Ça se jouera d’ici 2-3 mois. Il y a un objectif de finale en Coupe de France. Quand on joue 1 match par semaine, c’est toujours un peu long, c’est important de rester en Coupe de France.

On va faire un point sur les dossiers sensibles de l’Olympique Lyonnais. Il y a encore des blessés comme toujours…

Je m’en suis très vite aperçu. Je suis arrivé 5 jours après les autres. On m’a dit que 9 joueurs n’avaient pas fait les 5 premiers jours. On a commencé la saison, il y avait déjà 9 blessés.

C’est une mauvaise gestion, certains joueurs sont partis en vacances avec une blessure.

Concernant Yoann Gourcuff, on pourra le revoir quand sur un terrain de Ligue 1 ?

Yoann n’est pas blessé depuis 3 semaines. Il devrait jouer ce week-end. C’est des problèmes de stabilisation du bassin, il était inquiet. Il n’a jamais été aussi bien depuis qu’il est à Lyon. Il n’a aucune lésion musculaire depuis le mois de septembre.

C’est un problème de confiance ?

Oui, quand on se blesse souvent, il y a un problème de confiance. Il n’y a rien sur l’IRM et les scanners, il existe aucun risque concernant une blessure. Il pourra jouer une partie contre Toulouse et être titulaire au prochain match.

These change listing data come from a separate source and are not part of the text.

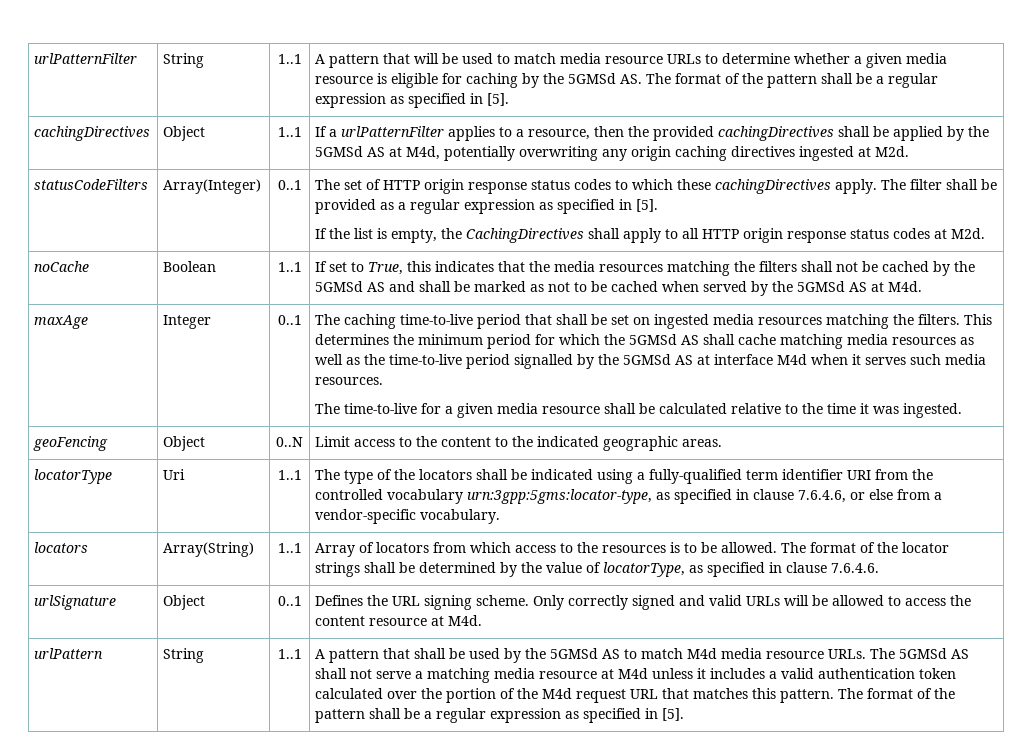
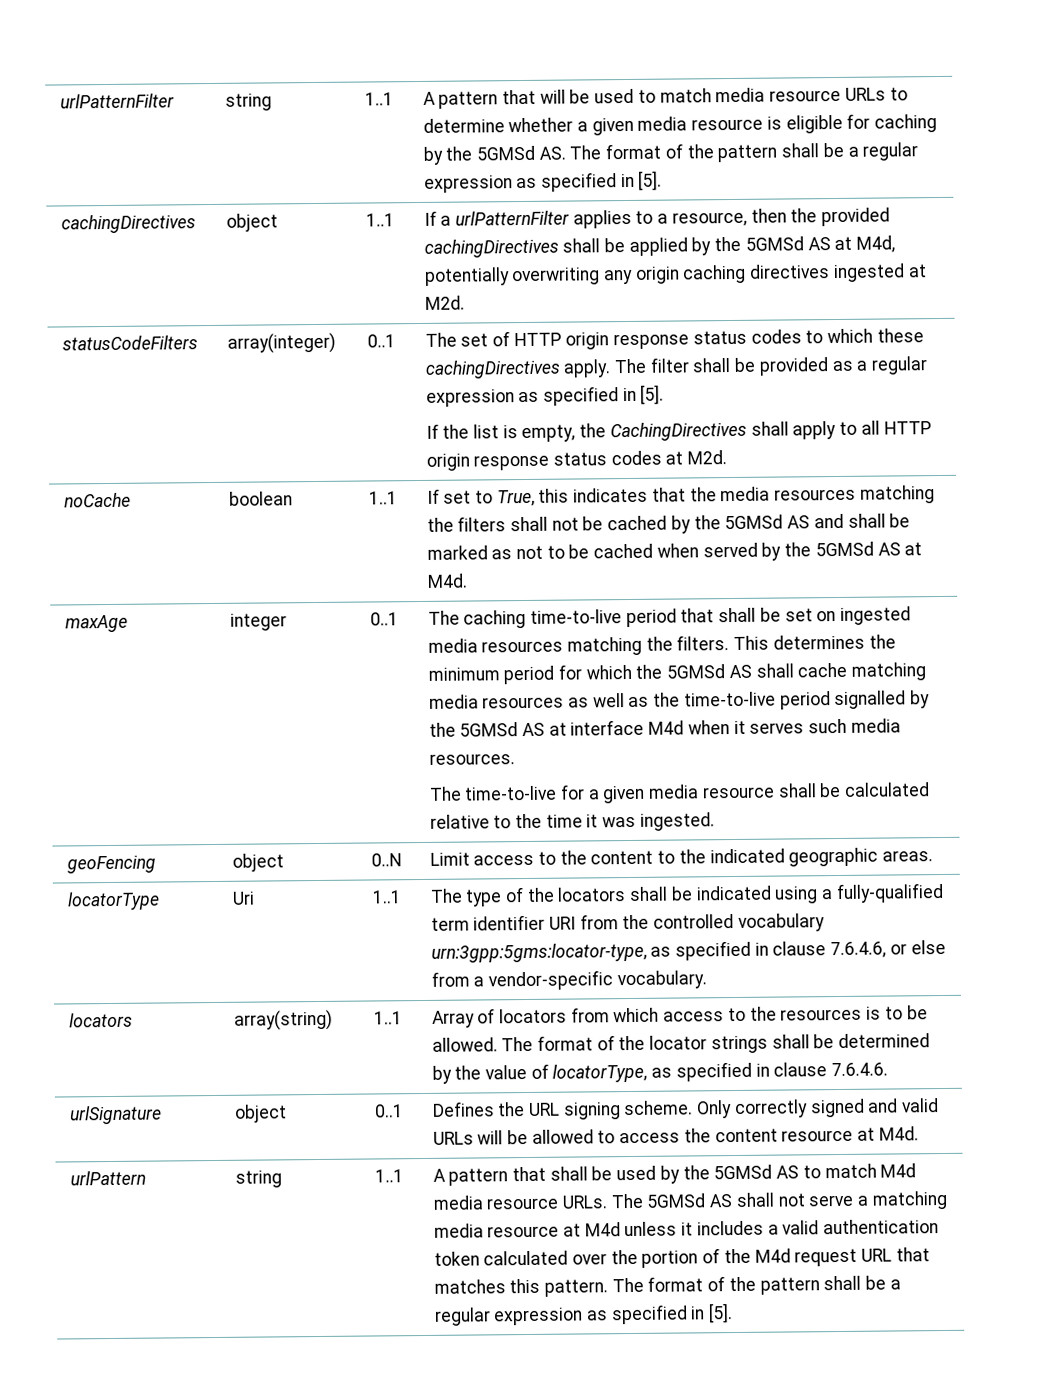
- urlPatternFilter | String
+ urlPatternFilter | string
- cachingDirectives | Object | 1..1 | If a urlPatternFilter applies to a resource, then the provided cachingDirectives shall be applied by the 5GMSd AS at M4d, potentially overwriting any origin caching directives ingested at M2d.
+ cachingDirectives | object | 1..1 | If a urlPatternFilter applies to a resource, then the provided cachingDirectives shall be applied by the 5GMSd AS at M4d, potentially overwriting any origin caching directives ingested at M2d.
- Array(Integer)
+ array(integer)
- Boolean
+ boolean
- Integer
+ integer
- geoFencing | Object | 0..N | Limit access to the content to the indicated geographic areas.
+ geoFencing | object | 0..N | Limit access to the content to the indicated geographic areas.
- locators | Array(String) | 1..1 | Array of locators from which access to the resources is to be allowed. The format of the locator strings shall be determined by the value of locatorType, as specified in clause 7.6.4.6.
+ locators | array(string) | 1..1 | Array of locators from which access to the resources is to be allowed. The format of the locator strings shall be determined by the value of locatorType, as specified in clause 7.6.4.6.
- urlSignature | Object | 0..1 | Defines the URL signing scheme. Only correctly signed and valid URLs will be allowed to access the content resource at M4d.
+ urlSignature | object | 0..1 | Defines the URL signing scheme. Only correctly signed and valid URLs will be allowed to access the content resource at M4d.
- urlPattern | String
+ urlPattern | string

Clément Grenier est-il proche de la reprise ?

C’est complexe, c’est une opération. C’est difficile de donner des délais, il est blessé depuis 1 an. Il a forcé, sa lésion date de décembre 2013. Il faut attendre. On peut imaginer courant février. C’est un dossier complexe.

Où en est Gueida Fofana ?

Il a repris l’activité depuis un moment. Guiëda a été voir le chirurgien, il a confirmé que l’opération a été un succès.

Aujourd’hui, il n’a pas une assez grande flexion au niveau de la cheville. Se mettre sur la pointe des pieds, c’est difficile à faire pour lui.

Il faut qu’il gagne de l’amplitude.

Normalement, il n’ y avait pas de retour cette année. Pour le moment, on n’a pas de date de retour. Le jour où il reviendra, ça sera sur du long terme.

Yassine Benzia ?

Benzia est en phase de reprise, il devrait reprendre l’entraînement collectif dans les 15 jours.